In such an environment, BWI acts as a repository for the lack of women in Indian STEM events, to keep a record of the systematic exclusion, a way of holding people accountable. 

The authors have also included policy recommendations that could address the gender inequalities in STEM. For instance, most early-career grants or positions require candidates to be below 35 or 40 years, which penalises career paths that do not follow default, traditional models built to favour male careers, the scientists write in the paper. Changing these ageist barriers could open the space for more women. 
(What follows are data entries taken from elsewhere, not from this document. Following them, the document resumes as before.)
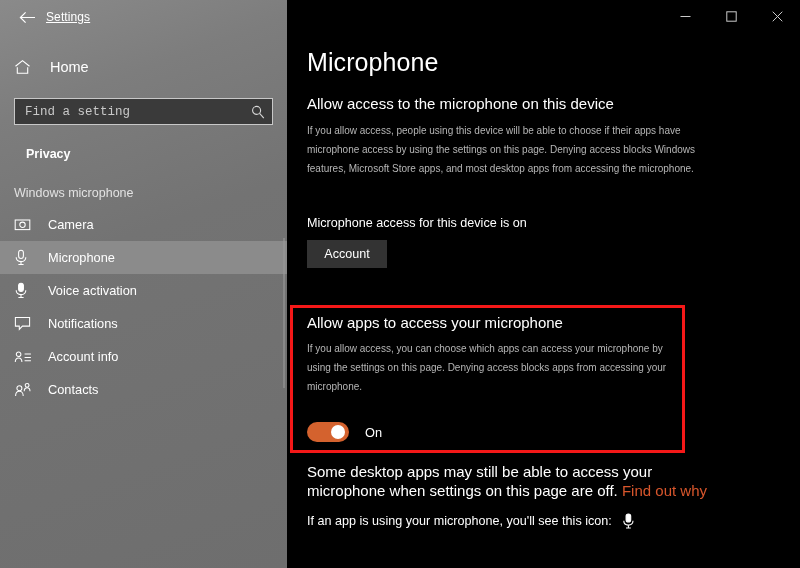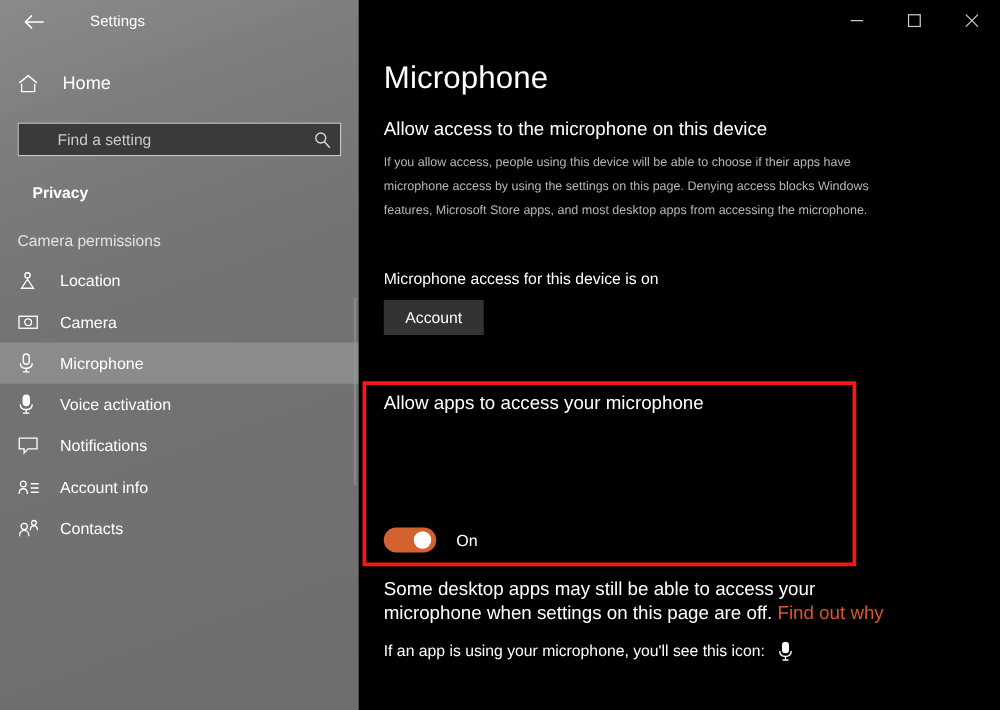"Settings" .sb-title { margin-left: 30px -> 4px; text-decoration: none -> underline }
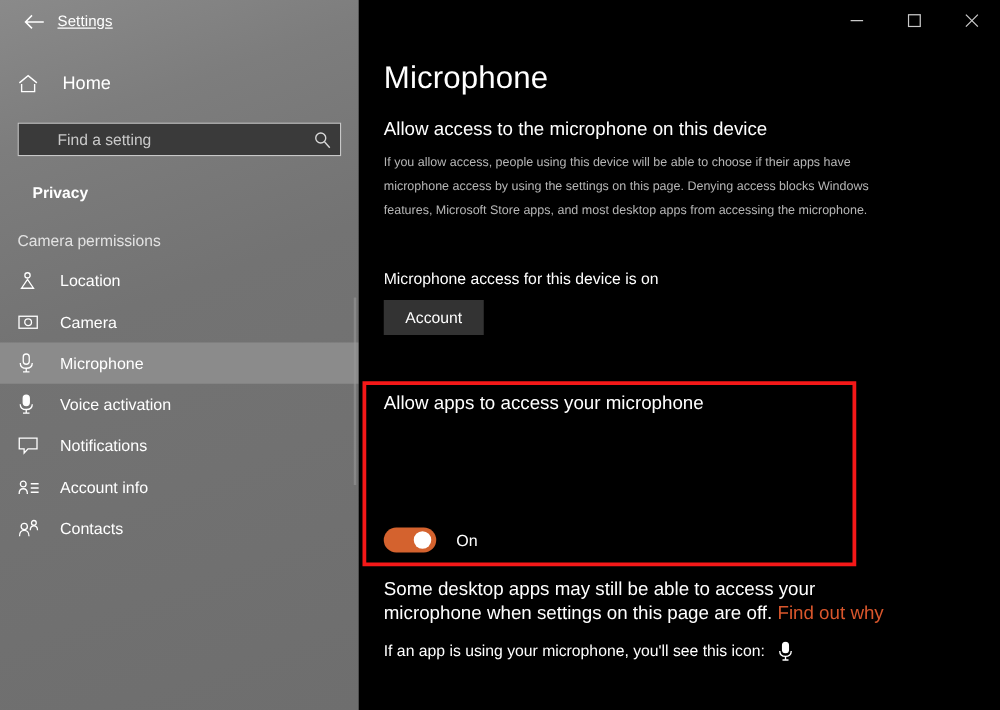"Find a setting" .search-input { font-family: Liberation Sans, sans-serif -> Liberation Mono, monospace; margin-left: 21px -> none }
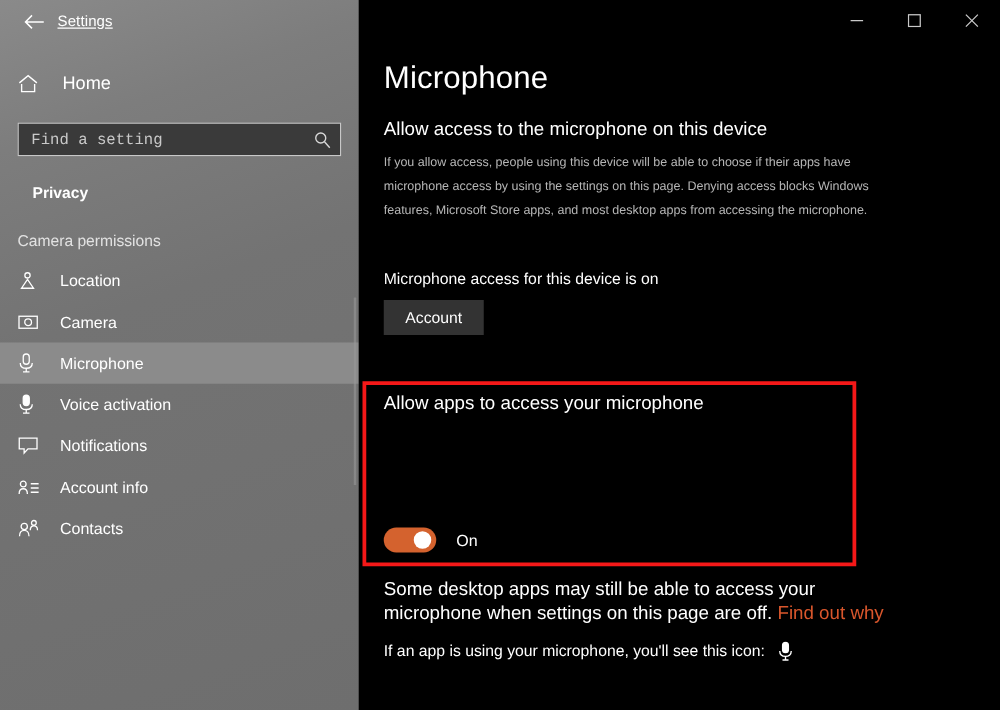"Camera permissions" div.group-head { text: Camera permissions -> Windows microphone }
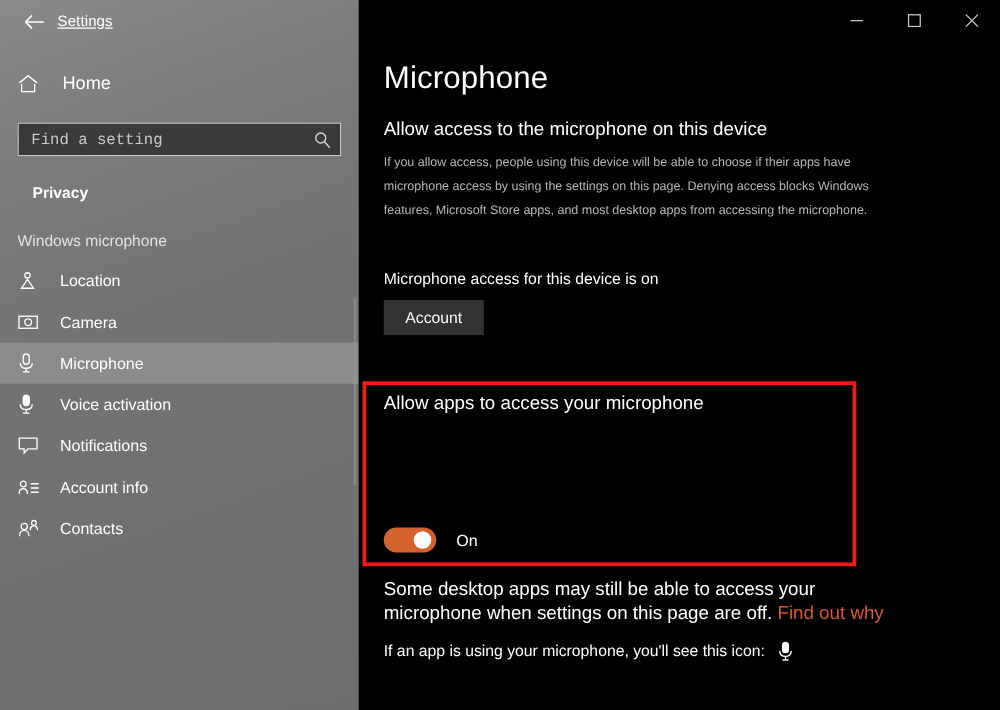"Location" div.nav-item { html: <div> <span> <svg> <circle></circle> <path></path> </svg> </span> <span>Location</span> </div> -> none }
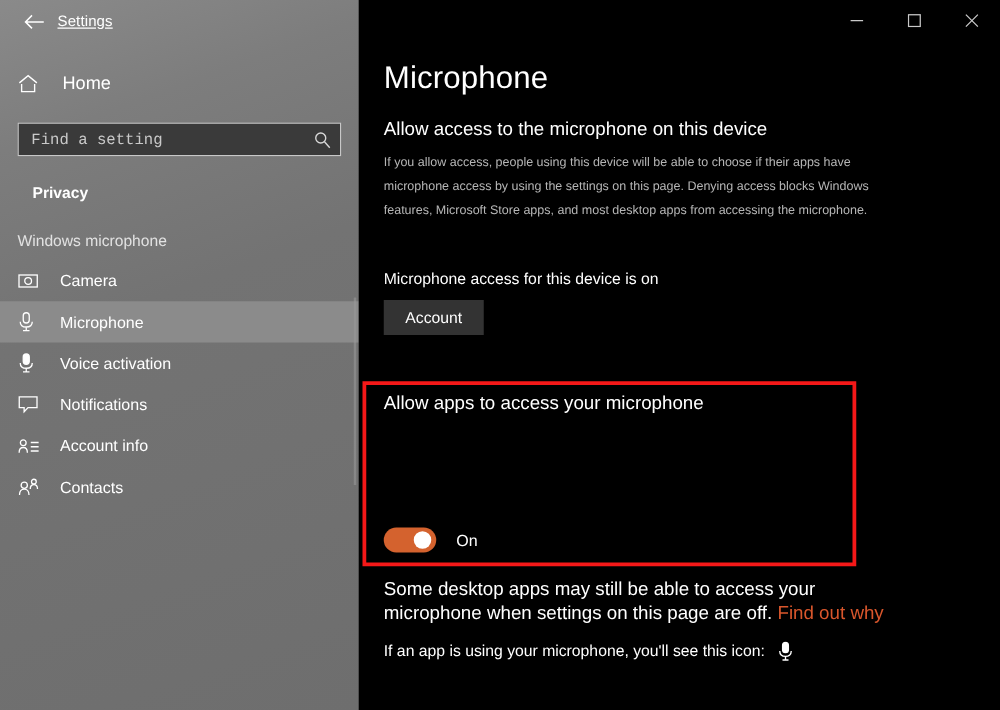"If you allow access, you" div.body-text { html: none -> <div>If you allow access, you can choose which apps can access your microphone by using the settings on this page. Denying access blocks apps from accessing your microphone.</div> }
They also emphasize the importance of having stable mentorships and support systems in institutes and organisations including long-term mentor-mentee relationships that can support early-career women. Having a daycare centre in institutions can help reduce the stress on new mothers and hopefully make childcare a more equal responsibility. 

For long-term changes, it’s crucial to include experienced women scientists’ voices in academy-, department- and government-level decisions, they added in the study. They also suggest that a least 30% women scientists are included on all panels.

The lack of women in Indian STEM is not just a science issue, Muralidhar says, it’s also a social issue and has to be treated that way.